→ DIRECTIONS
Write out only the tail of the records, beginning at the line containing "Fit 2009 2012" and including the last line, exactly as written.

→ INPUT RECORDS

# # # # # # #

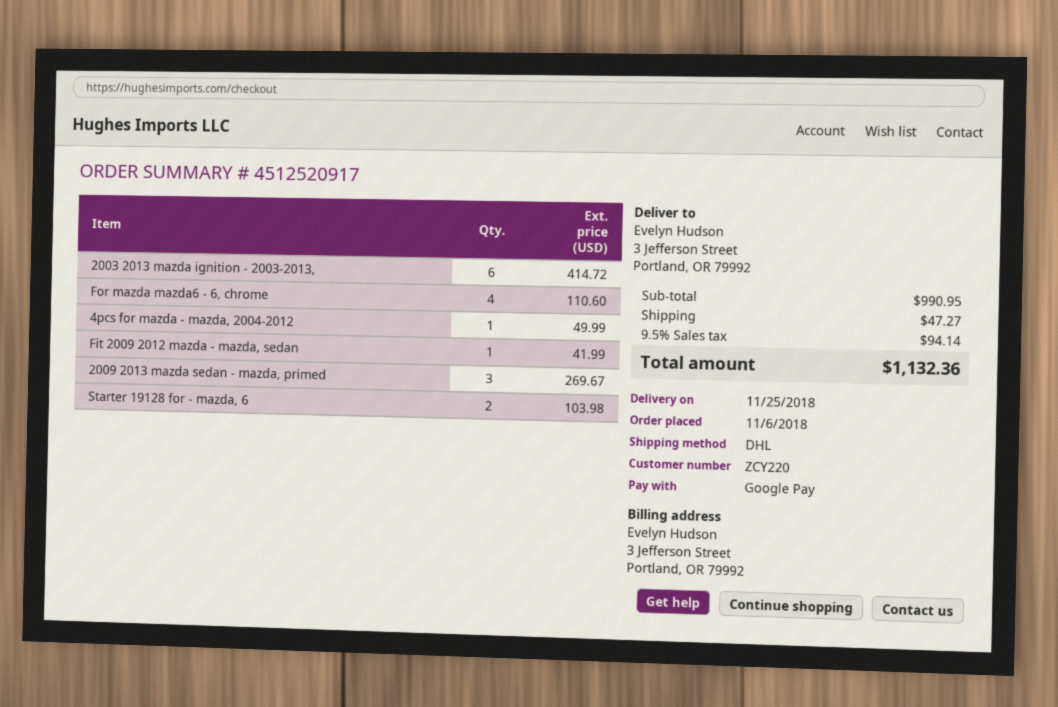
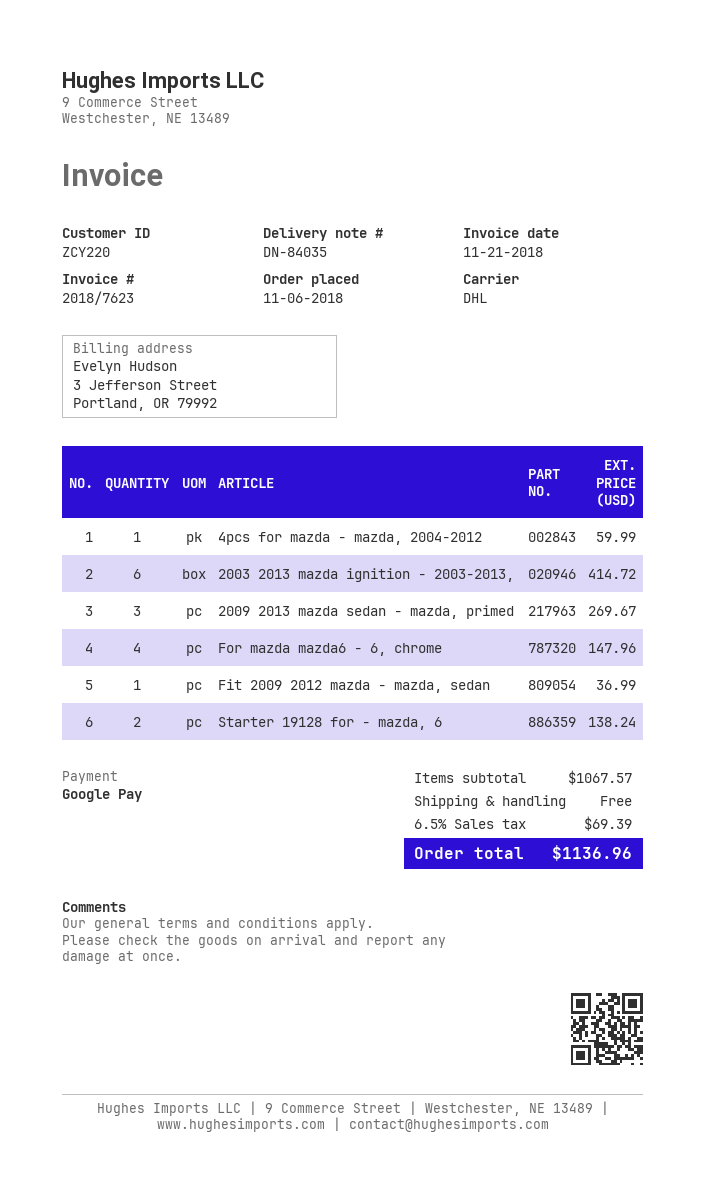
For mazda mazda6 - 6, chrome: 4 for 110.60 -> 4 for 147.96
4pcs for mazda - mazda, 2004-2012: 1 for 49.99 -> 1 for 59.99
Fit 2009 2012 mazda - mazda, sedan: 1 for 41.99 -> 1 for 36.99
Starter 19128 for - mazda, 6: 2 for 103.98 -> 2 for 138.24
subtotal: 990.95 -> 1067.57
shipping: 47.27 -> 0.00
tax: 9.5% = 94.14 -> 6.5% = 69.39
total: 1132.36 -> 1136.96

# # # # # # #

→ REPLY TO THE EXERCISE
Fit 2009 2012 mazda - mazda, sedan: 1 for 41.99 -> 1 for 36.99
Starter 19128 for - mazda, 6: 2 for 103.98 -> 2 for 138.24
subtotal: 990.95 -> 1067.57
shipping: 47.27 -> 0.00
tax: 9.5% = 94.14 -> 6.5% = 69.39
total: 1132.36 -> 1136.96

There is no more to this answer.